KIRIK BİR KALBİN ÖYKÜSÜ
KIRIK BİR KALBİN ÖYKÜSÜ
Güzelliğin olmasaydı aşkı anlamayacaktım. Aşkın olmasaydı güzelliği hiç bilmeyecektim. Ve her GÜLE bir BÜLBÜL olayım AŞKA öteyim. Uzattım ellerimi ay ışığına bir tutam pırıltı aldım diğer elimle bir yıldız kopardım gökyüzünün dalından onlardan taç yaptım başına. Kaf dağının arkasındaki güneşi ektim yollarına yeşersin diye. Karaca dağda yanan çoban ateşine yazdım son mektubumu nameleri aksın her gece rüyalarına. Uzaklar çağırır beni sensizliğe soğuk sessiz bir toprak düşer üstüme kırılgan bir parçanın notaları zincirlemiş beni yarınlara öksüz kumrular saçtım. Gece karanlığındaki sokaklara sensiz ve sessiz yalnızlık bıraktım. Soğuk bir kış günü bir tutam kar aldım elime diğer elimle bir sarı karanfil ve bir çam kopardım toprağından onlardan süs yaptım mezarıma. Gidiyorum yanakları yağmurlara bulanacak yarim mavi gecenin dalından bir yıldız kayıyor alacakaranlığın küskün şafağına hoşça kal ağıtlara bulanacak SEVDİĞİM. Artık gitmem gerek bu şehirden gidiyorum ÇÖL GÜLÜ mavi semaların körerdiği bu şehirden hayatın acı verdiği bu dünyadan gidiyorum hayal dünyamda aradığım mavi gizem gözlerinde kaldığı için gidiyorum ölümsüzlük bahçesine Güneşin batışına bakışımızı ve kara gözlerindeki gizeme bakışımı beraberimde götürüyorum acılarla.
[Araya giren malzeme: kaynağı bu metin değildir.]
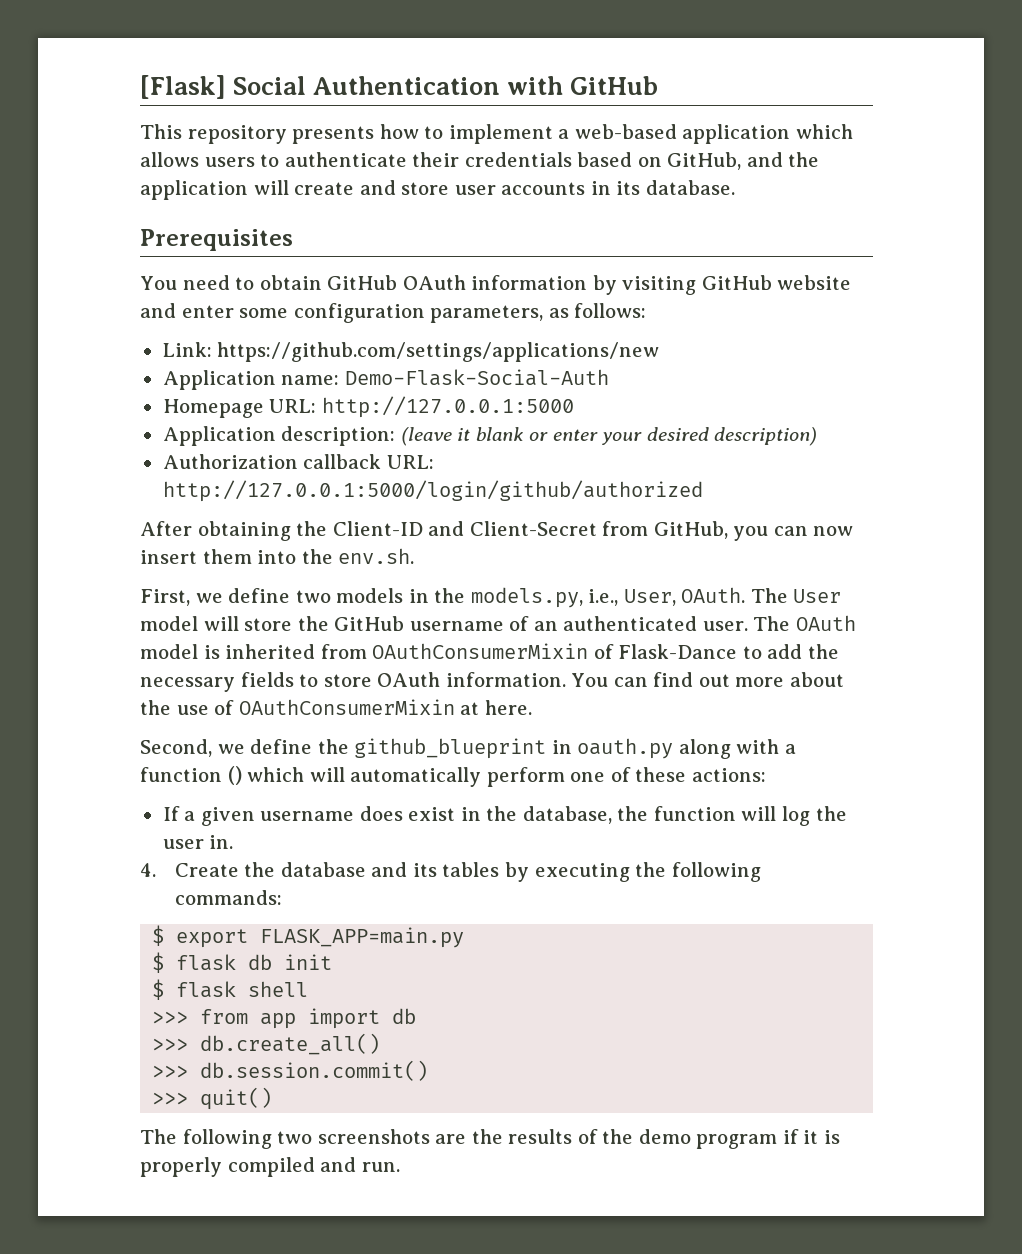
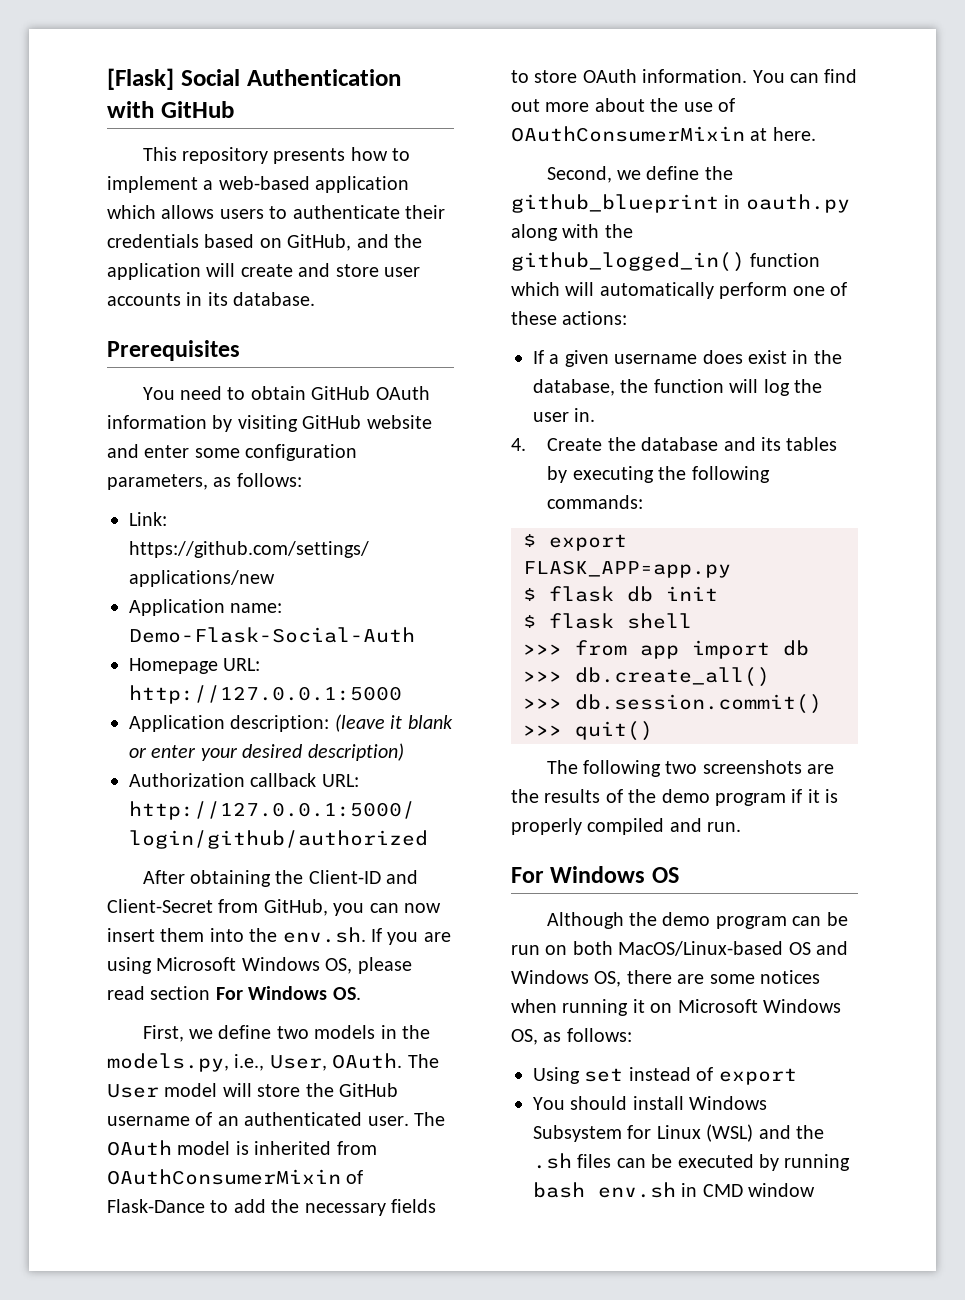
- After obtaining the Client-ID and Client-Secret from GitHub, you can now insert them into the env.sh.
+ After obtaining the Client-ID and Client-Secret from GitHub, you can now insert them into the env.sh. If you are using Microsoft Windows OS, please read section For Windows OS.
- Second, we define the github_blueprint in oauth.py along with a function () which will automatically perform one of these actions:
+ Second, we define the github_blueprint in oauth.py along with the github_logged_in() function which will automatically perform one of these actions:
- $ export FLASK_APP=main.py
+ $ export FLASK_APP=app.py
+ For Windows OS
+ Although the demo program can be run on both MacOS/Linux-based OS and Windows OS, there are some notices when running it on Microsoft Windows OS, as follows:
+ Using set instead of export
+ You should install Windows Subsystem for Linux (WSL) and the .sh files can be executed by running bash env.sh in CMD window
Ama son nefesim sende kalacak bunu da biliyorum Biliyorum gitme diyeceksin ama geride bıraktığım göz yaşlarını da yanımda götürüyorum ama şunu da biliyorum senden ve şu fani dünyadan ayrılığın ölüm bile olsa mavi bir ölüm olacağını. DILGEŞ MERİK |
ama şekil olarak aynı şeyi söyliyemem...
şiirden çok düz yazı gibi olmuş...
yüreğine sağlık...
sevgi ve saygılarımla..
aradığını tez elden bulman dileğiyle...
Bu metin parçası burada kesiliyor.